● Records for processing
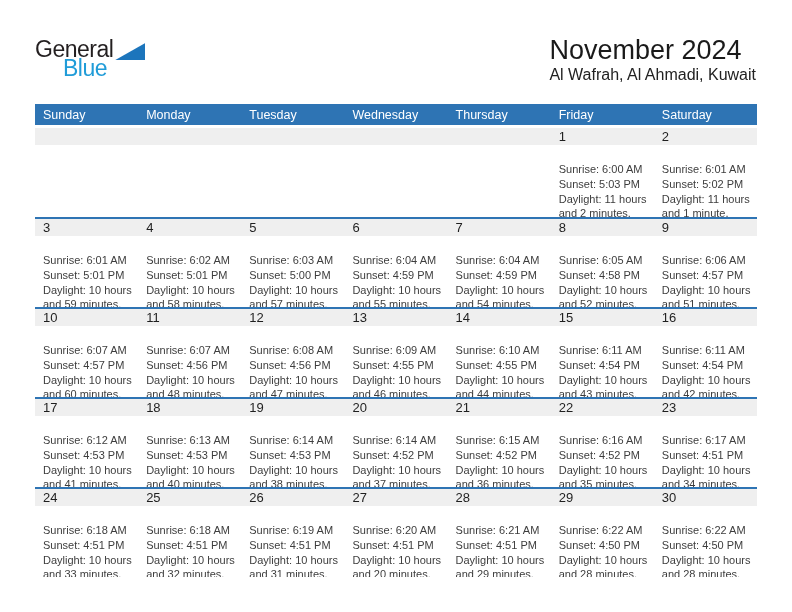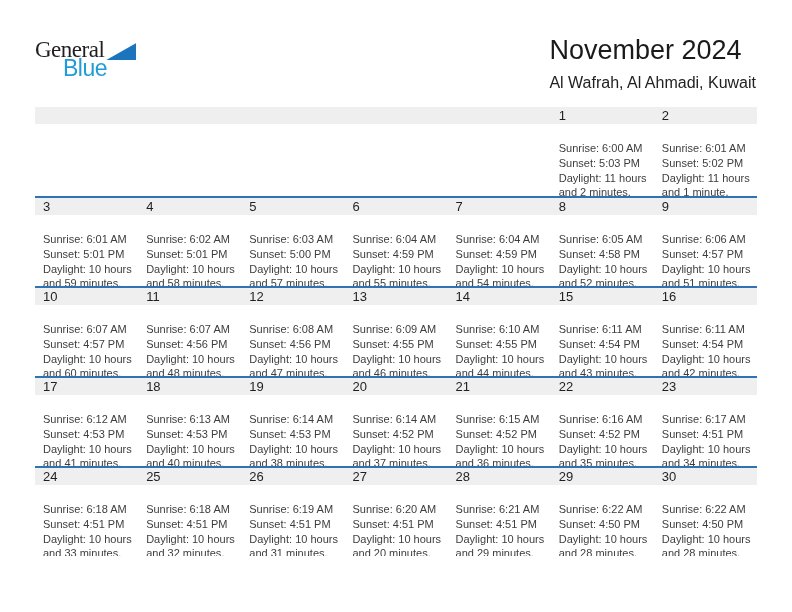--- a/index.html
+++ b/index.html
@@ -22,7 +22,7 @@
 
   
   .logo{position:absolute;left:35px;top:38px;line-height:1;}
-  .logo-top{display:flex;align-items:flex-end;font-family:Liberation Serif, serif;}
+  .logo-top{display:flex;align-items:flex-end;}
   .logo-general{font-size:23px;color:#231F20;letter-spacing:-0.5px;}
   .logo-triangle{
     display:inline-block;width:30px;height:17px;margin-left:2px;margin-bottom:1px;

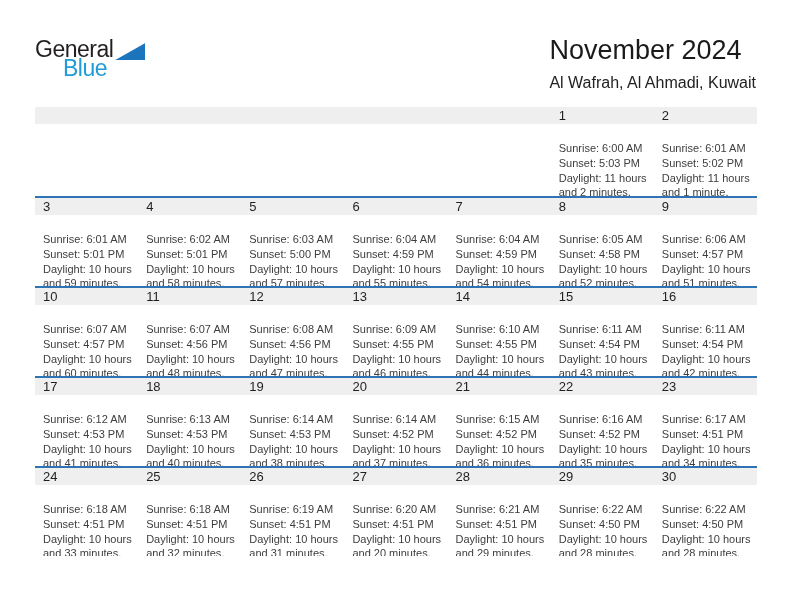--- a/index.html
+++ b/index.html
@@ -34,7 +34,7 @@
   
   .title-block{position:absolute;right:36px;top:34px;}
   .page-title{font-size:27px;font-weight:400;color:#1A1A1A;line-height:32px;}
-  .page-subtitle{font-size:16px;font-weight:400;color:#222;margin-top:8px;}
+  .page-subtitle{font-size:16px;font-weight:400;color:#222;}
 
   
   .calendar{position:absolute;left:35px;top:104px;width:722px;}

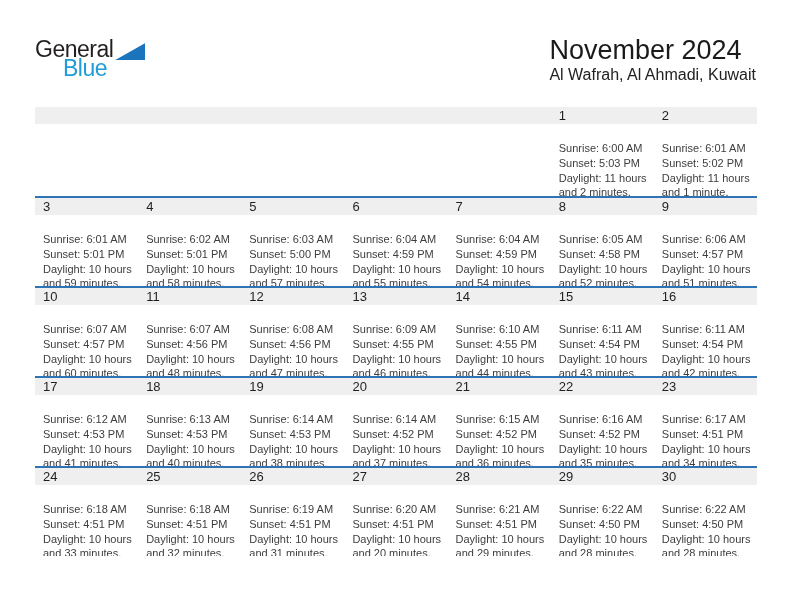--- a/index.html
+++ b/index.html
@@ -83,6 +83,15 @@
   </div>
 
   <div class="calendar">
+    <div class="weekday-row">
+        <div class="weekday-cell">Sunday</div>
+        <div class="weekday-cell">Monday</div>
+        <div class="weekday-cell">Tuesday</div>
+        <div class="weekday-cell">Wednesday</div>
+        <div class="weekday-cell">Thursday</div>
+        <div class="weekday-cell">Friday</div>
+        <div class="weekday-cell">Saturday</div>
+      </div>
     <div>
         <div class="week-row first">
           <div class="day-cell">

● The task
Your reply must be a single number: the count of lines in the listing that hold "left".

● Task solution
3